_AIM OF THE EXERCISE_
Repeat, word for word, every line from the line holding "filter: total_staffed_adult_icu_beds <= 643" through the final line of the entries below. Skip all pictures.

======== PROVIDED MATERIAL

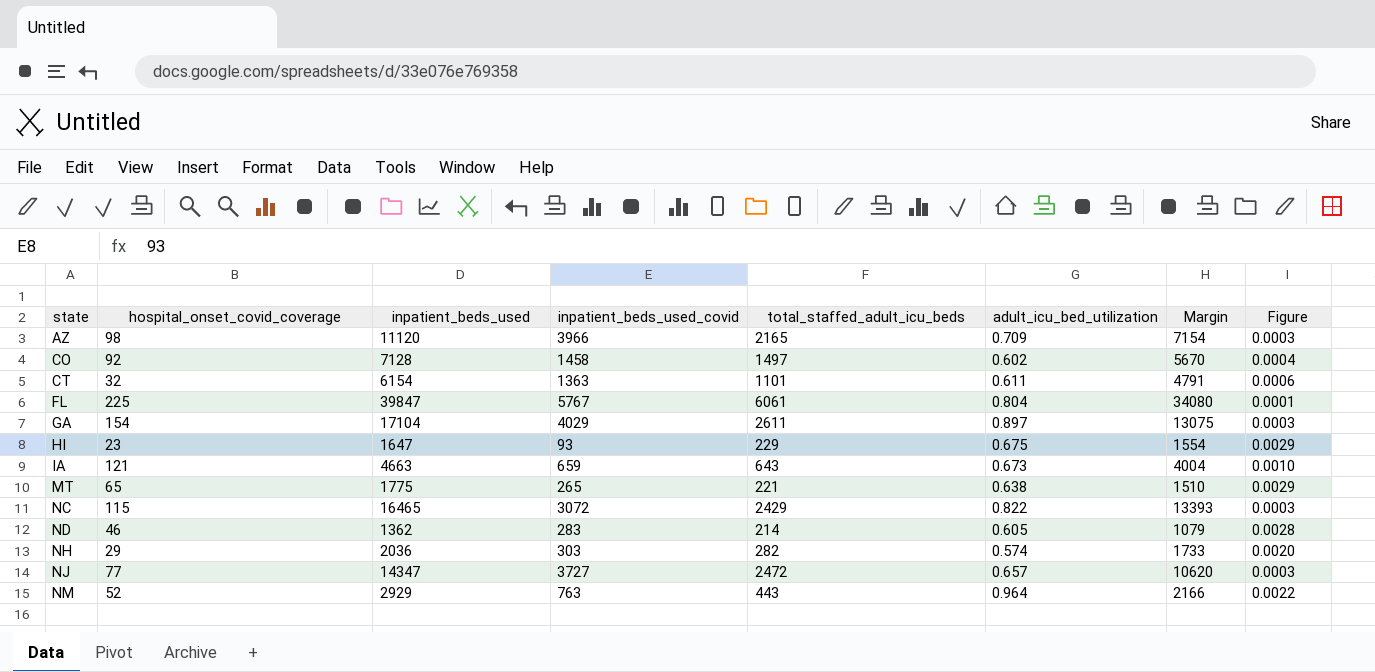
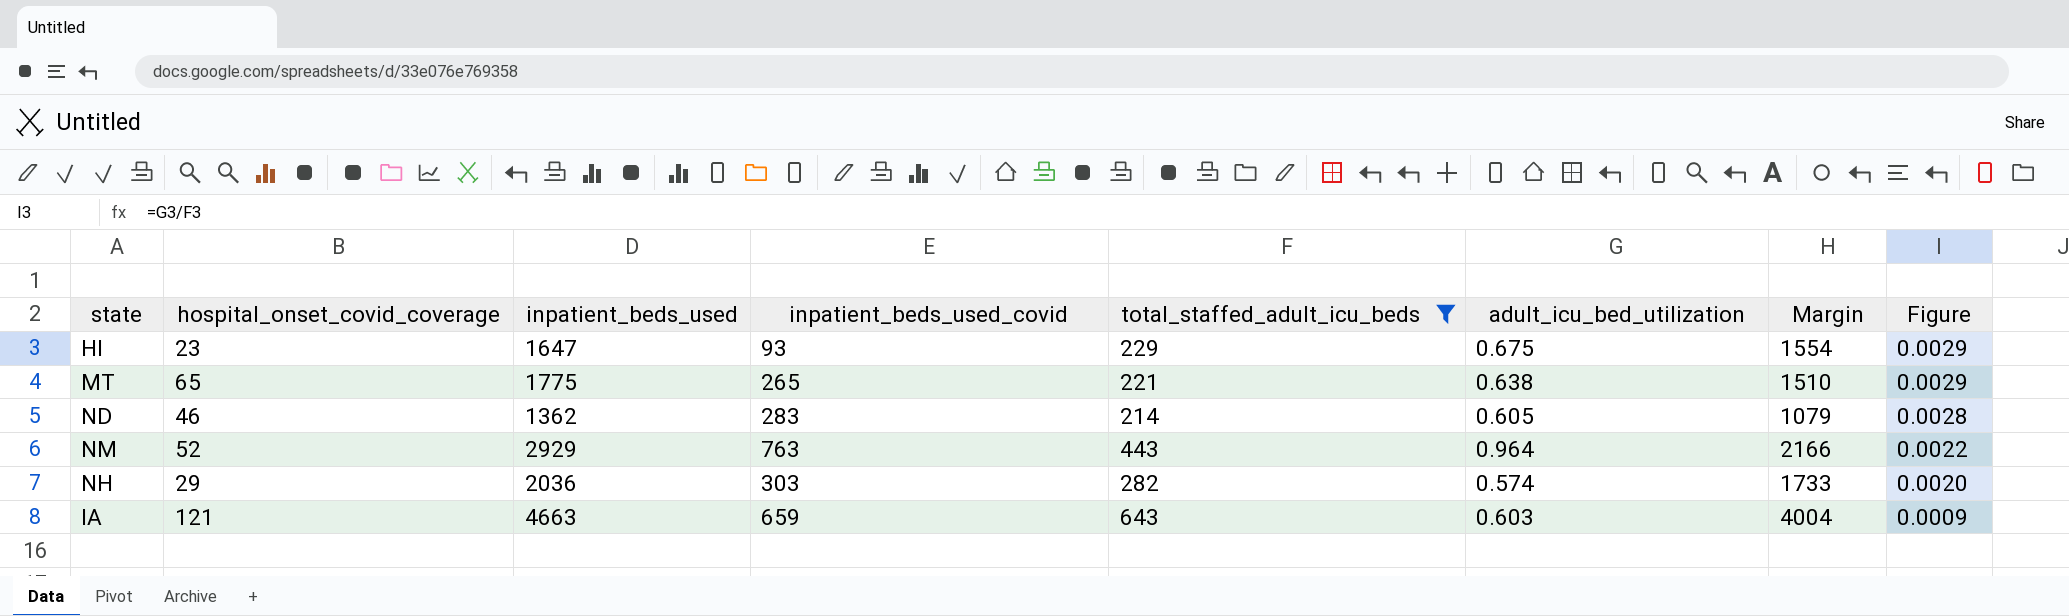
filter: none -> total_staffed_adult_icu_beds <= 643
row order: state ascending -> Figure descending
IA | adult_icu_bed_utilization: 0.673 -> 0.603
IA | Figure: 0.0010 -> 0.0009

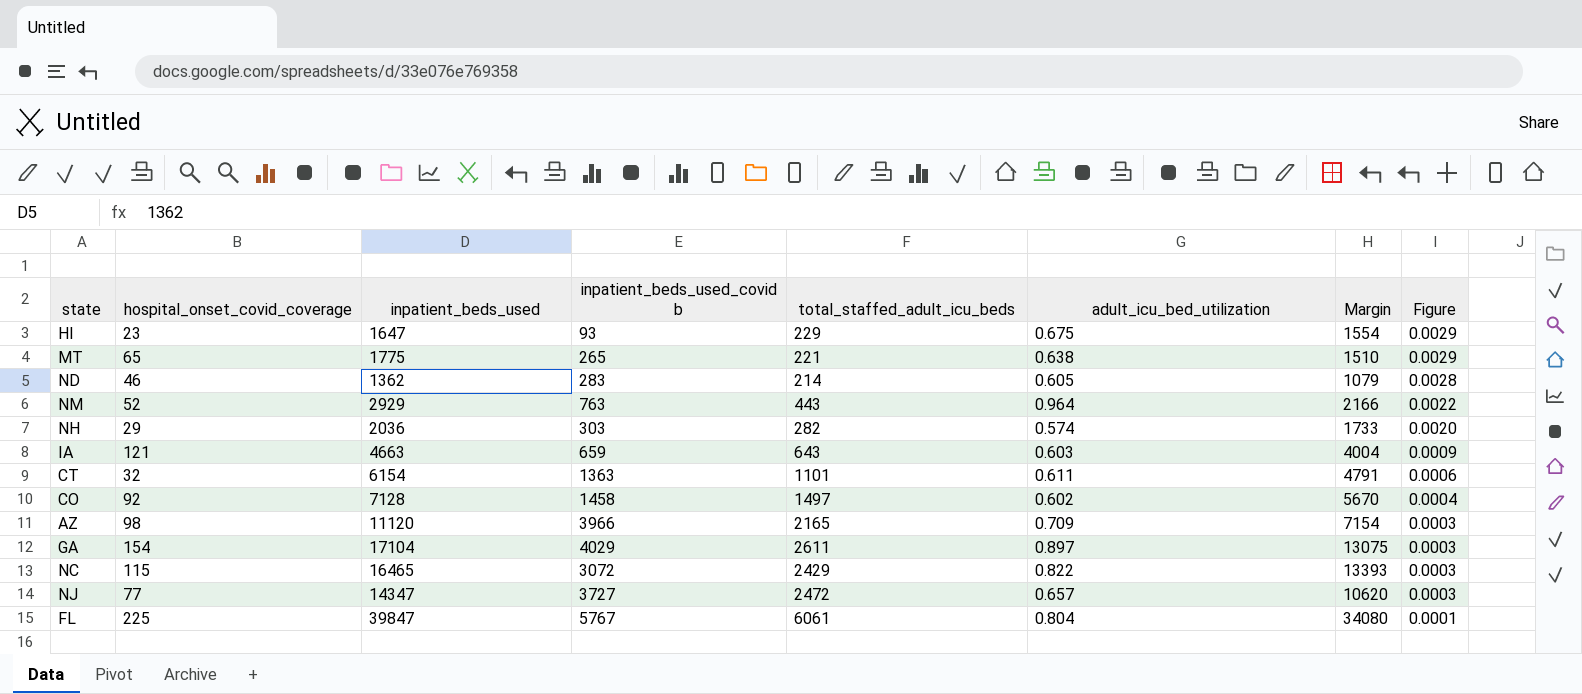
filter: total_staffed_adult_icu_beds <= 643 -> none
column name: inpatient_beds_used_covid -> inpatient_beds_used_covid b

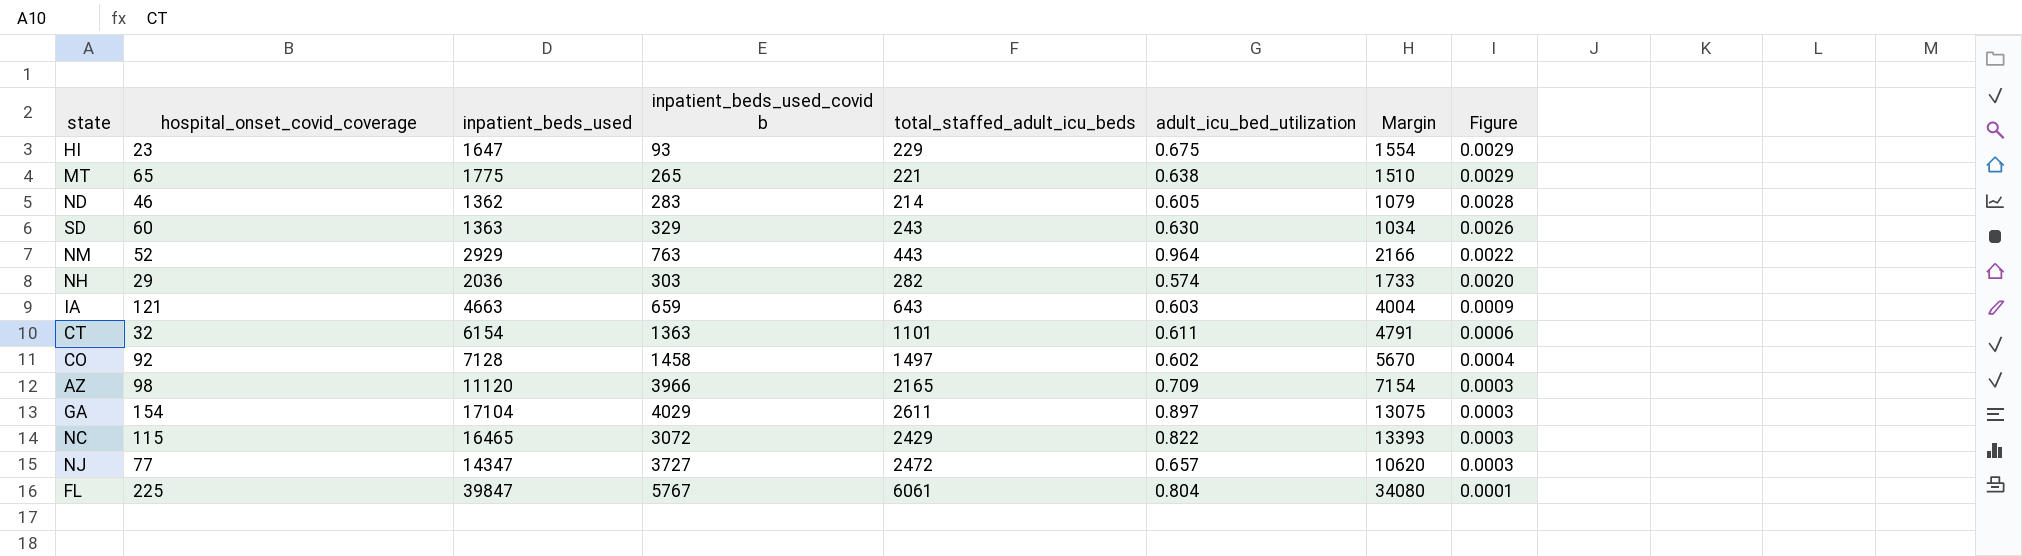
row SD: none -> 60 | 1363 | 329 | 243 | 0.630 | 1034 | 0.0026

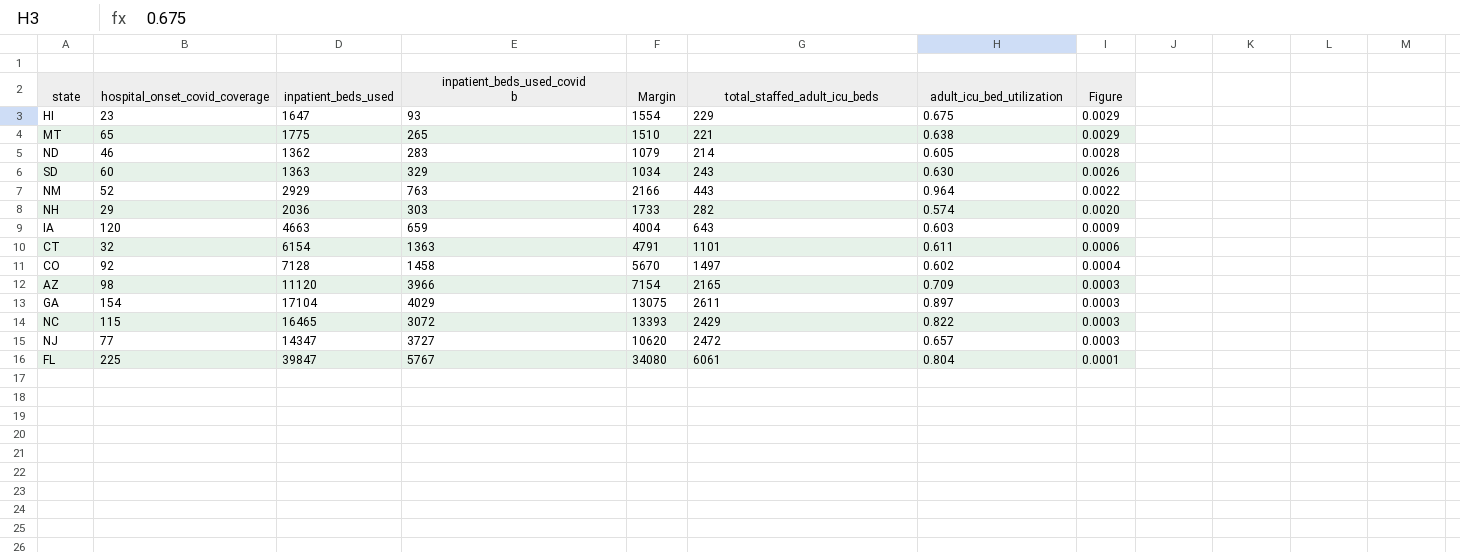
column Margin | position: 7 -> 5
IA | hospital_onset_covid_coverage: 121 -> 120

================

_TASK RESPONSE_
filter: total_staffed_adult_icu_beds <= 643 -> none
column name: inpatient_beds_used_covid -> inpatient_beds_used_covid b

row SD: none -> 60 | 1363 | 329 | 243 | 0.630 | 1034 | 0.0026

column Margin | position: 7 -> 5
IA | hospital_onset_covid_coverage: 121 -> 120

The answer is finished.